Problems Sleeping and Waking Up
We have all experienced it at some time or another. You fall into bed exhausted and look forward to a good night’s sleep but it just doesn’t happen. There seems to be no logical reason for it but it’s happened countless millions of people and is usually just one of those things and nothing to worry about as normal sleep patterns are soon resumed.
But if falling asleep and, consequently, having difficulty waking up is a regular occurrence it is probably time to investigate possible medical or psychological problems.
Probably the biggest cause of restless nights is stress. Whether it is work-related or personal, stress and worry disrupts more nights sleep than any physical ailments. Even if you are not aware of any particular cause and are usually a carefree sort of person, underlying and unconsidered concerns often surface when the body is at rest and often without us knowing why or what it is that is causing our sleep to be disrupted.
Unless we can get to the root cause of the problem, getting to sleep at night will remain a problem and can quickly deteriorate into a vicious circle as disrupted sleep patterns and waking up tired becomes a habit and has detrimental effects on our physical and mental health.
Getting rid of stress is not easy and all the more difficult if you’re not sure of the root cause. Examine your lifestyle, both personal and professional, to see which situations or people might be causing the problem. Even little things can be enough to trigger minor stress which, in turn, can affect the quality of your sleep.
Unlike a number of people who allegedly suffer from insomnia but in fact only dream that they are awake, insomnia is a genuine cause of sleepless nights and has many possible causes including stress. Caffeine intake, medications, mental or physical conditions and even jet-lag are all causes of insomnia and you should be aware of the signs associated with the condition.

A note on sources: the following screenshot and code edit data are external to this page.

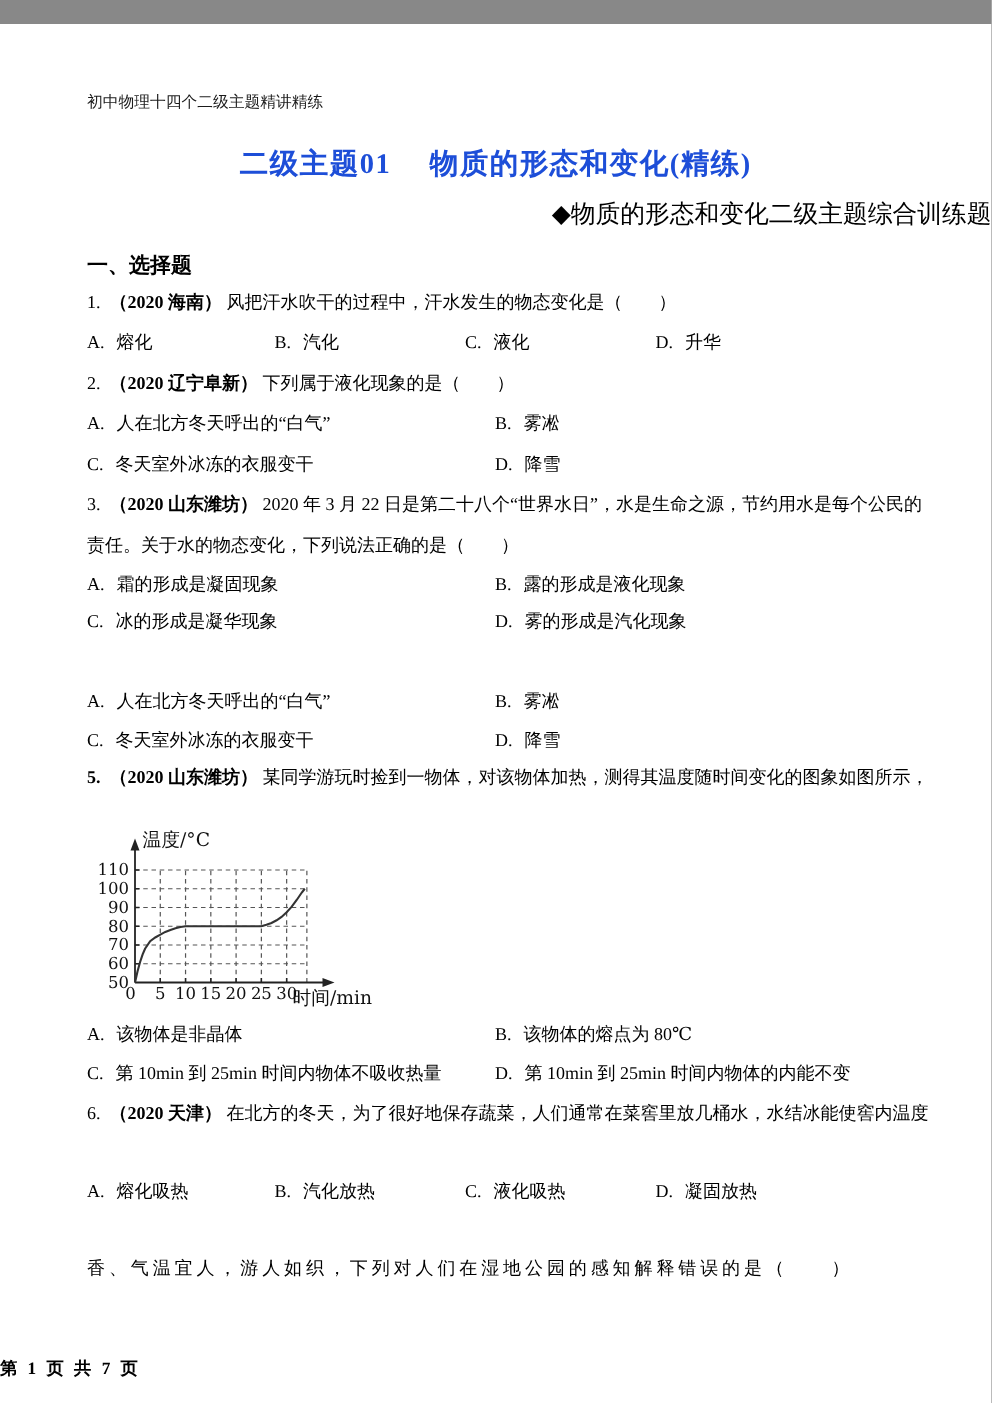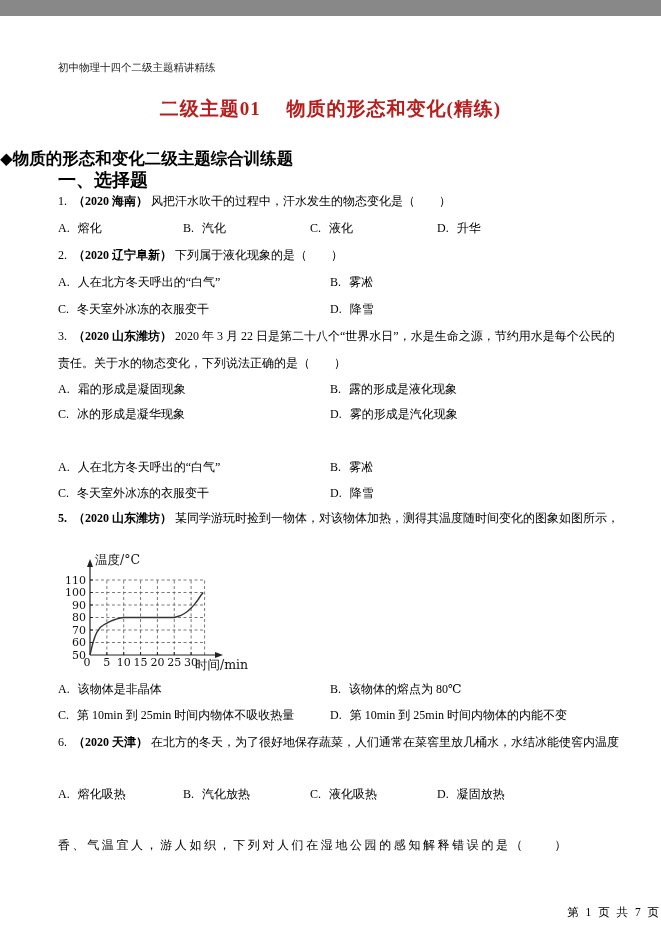--- a/index.html
+++ b/index.html
@@ -37,7 +37,7 @@
 
   <div class="hdr">初中物理十四个二级主题精讲精练</div>
 
-  <div class="title" style="color: #b91c1c;">二级主题01　 物质的形态和变化(精练)</div>
+  <div class="title" style="color: #1d4ed8;">二级主题01　 物质的形态和变化(精练)</div>
   <div class="subtitle">◆物质的形态和变化二级主题综合训练题</div>
   <div class="section">一、选择题</div>
 

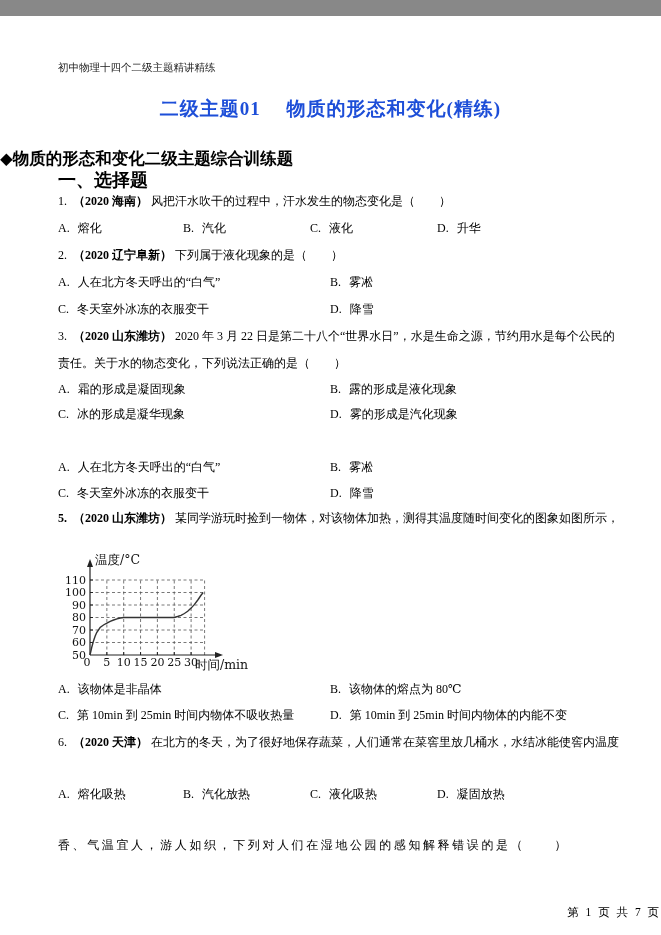--- a/index.html
+++ b/index.html
@@ -11,8 +11,8 @@
   .hdr{position:absolute;left:58px;top:45px;font-size:10.5px;color:#1a1a1a;}
   .title{position:absolute;left:0;top:80px;width:100%;text-align:center;
          font-size:19px;font-weight:bold;letter-spacing:1px;}
-  .subtitle{position:absolute;left:0;top:132px;width:100%;text-align:left;
-         font-size:16.5px;font-weight:bold;}
+  .subtitle{position:absolute;left:0;top:116px;width:100%;text-align:right;
+         font-size:16.5px;font-weight:normal;}
   .section{position:absolute;left:58px;top:152px;font-size:18px;font-weight:bold;text-align:right;}
   .ln{position:absolute;left:58px;font-size:12px;white-space:nowrap;height:20px;}
   .qnum{margin-right:6px;}

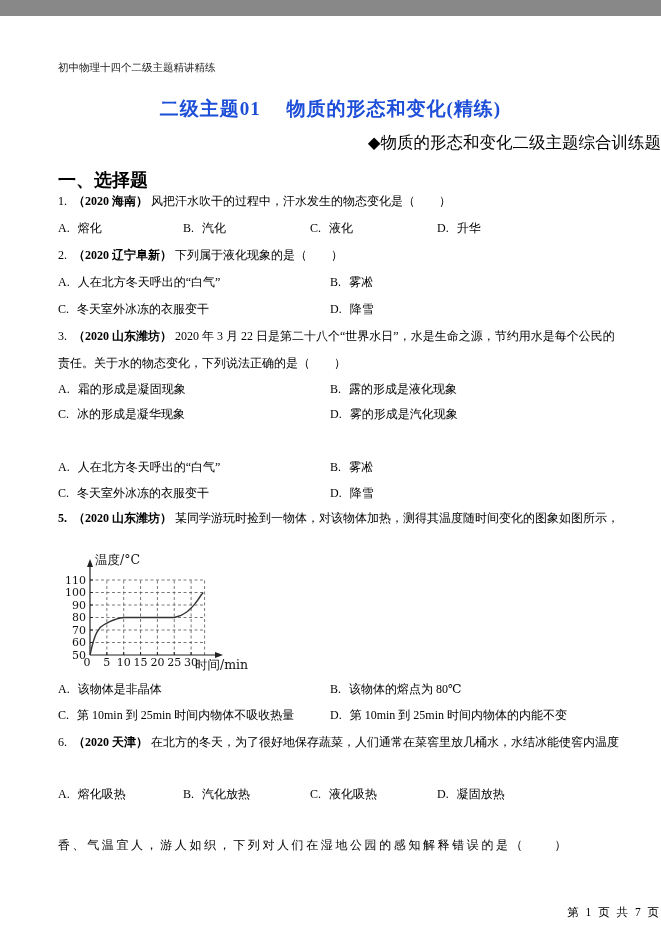--- a/index.html
+++ b/index.html
@@ -13,7 +13,7 @@
          font-size:19px;font-weight:bold;letter-spacing:1px;}
   .subtitle{position:absolute;left:0;top:116px;width:100%;text-align:right;
          font-size:16.5px;font-weight:normal;}
-  .section{position:absolute;left:58px;top:152px;font-size:18px;font-weight:bold;text-align:right;}
+  .section{position:absolute;left:58px;top:152px;font-size:14px;font-weight:bold;text-align:right;}
   .ln{position:absolute;left:58px;font-size:12px;white-space:nowrap;height:20px;}
   .qnum{margin-right:6px;}
   .qsrc{font-weight:bold;margin-right:3px;}

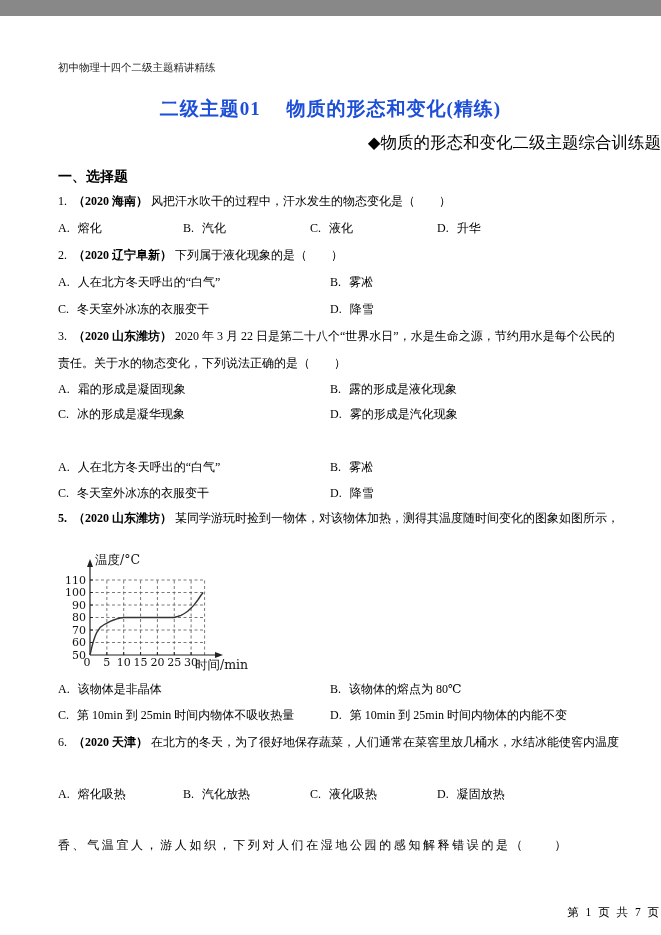--- a/index.html
+++ b/index.html
@@ -21,8 +21,8 @@
   .ol{margin-right:8px;}
   .sp2{letter-spacing:2.6px;}
   .chart{position:absolute;left:58px;top:536px;width:250px;height:126px;}
-  .footer{position:absolute;left:0;top:889px;width:100%;text-align:right;
-          font-size:11.5px;font-weight:normal;letter-spacing:2px;}
+  .footer{position:absolute;left:0;top:889px;width:100%;text-align:left;
+          font-size:11.5px;font-weight:bold;letter-spacing:2px;}
   svg .grid{stroke:#555;stroke-width:0.8;stroke-dasharray:3 2.5;}
   svg .axis{stroke:#222;stroke-width:1.2;}
   svg .tick{stroke:#222;stroke-width:1;}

- Problems going to sleep or going back to sleep
- Constantly waking up during the night
- Feeling tired in the morning despite a “sufficient” night’s sleep
- Needing to take medication or pills to help you sleep
- Feeling tired and drained during the day
The good news for insomnia sufferers is that it can often be cured with simple changes in lifestyle. Exercise and diet are key components to combating insomnia, as is a regular sleeping routine and cutting down on tea and coffee. If a change of routine doesn’t work, it may be time to consider medical alternatives.

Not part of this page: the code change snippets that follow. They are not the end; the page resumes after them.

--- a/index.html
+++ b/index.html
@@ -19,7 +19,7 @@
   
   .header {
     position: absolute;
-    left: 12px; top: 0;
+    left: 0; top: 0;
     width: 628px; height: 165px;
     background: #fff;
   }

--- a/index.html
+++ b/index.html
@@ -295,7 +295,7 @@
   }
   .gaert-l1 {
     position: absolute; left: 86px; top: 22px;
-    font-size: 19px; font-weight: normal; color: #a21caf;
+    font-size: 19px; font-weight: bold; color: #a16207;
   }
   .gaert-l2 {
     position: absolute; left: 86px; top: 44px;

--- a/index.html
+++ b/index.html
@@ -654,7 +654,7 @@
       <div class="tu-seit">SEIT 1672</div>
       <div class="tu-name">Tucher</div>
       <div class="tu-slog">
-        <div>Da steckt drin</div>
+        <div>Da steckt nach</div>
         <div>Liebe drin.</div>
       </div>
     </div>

Numerous Causes for Sleeping Problems
There are numerous reasons for disrupted sleep patterns and most can be easily treated and cured. If you have persistent problems sleeping and waking up, a visit to your local doctor will most likely sort out the problem, and fairly quickly, using a range of prescription medications.
Sleep is vital to our general well-being and lack of sleep, or disrupted sleep, quickly leads to decreased energy levels as well as lower immune levels in the body. Most sleeping disorders can be cured easily and safely and it’s time to look forward once more to a pleasant night’s sleep instead of dreading every bedtime.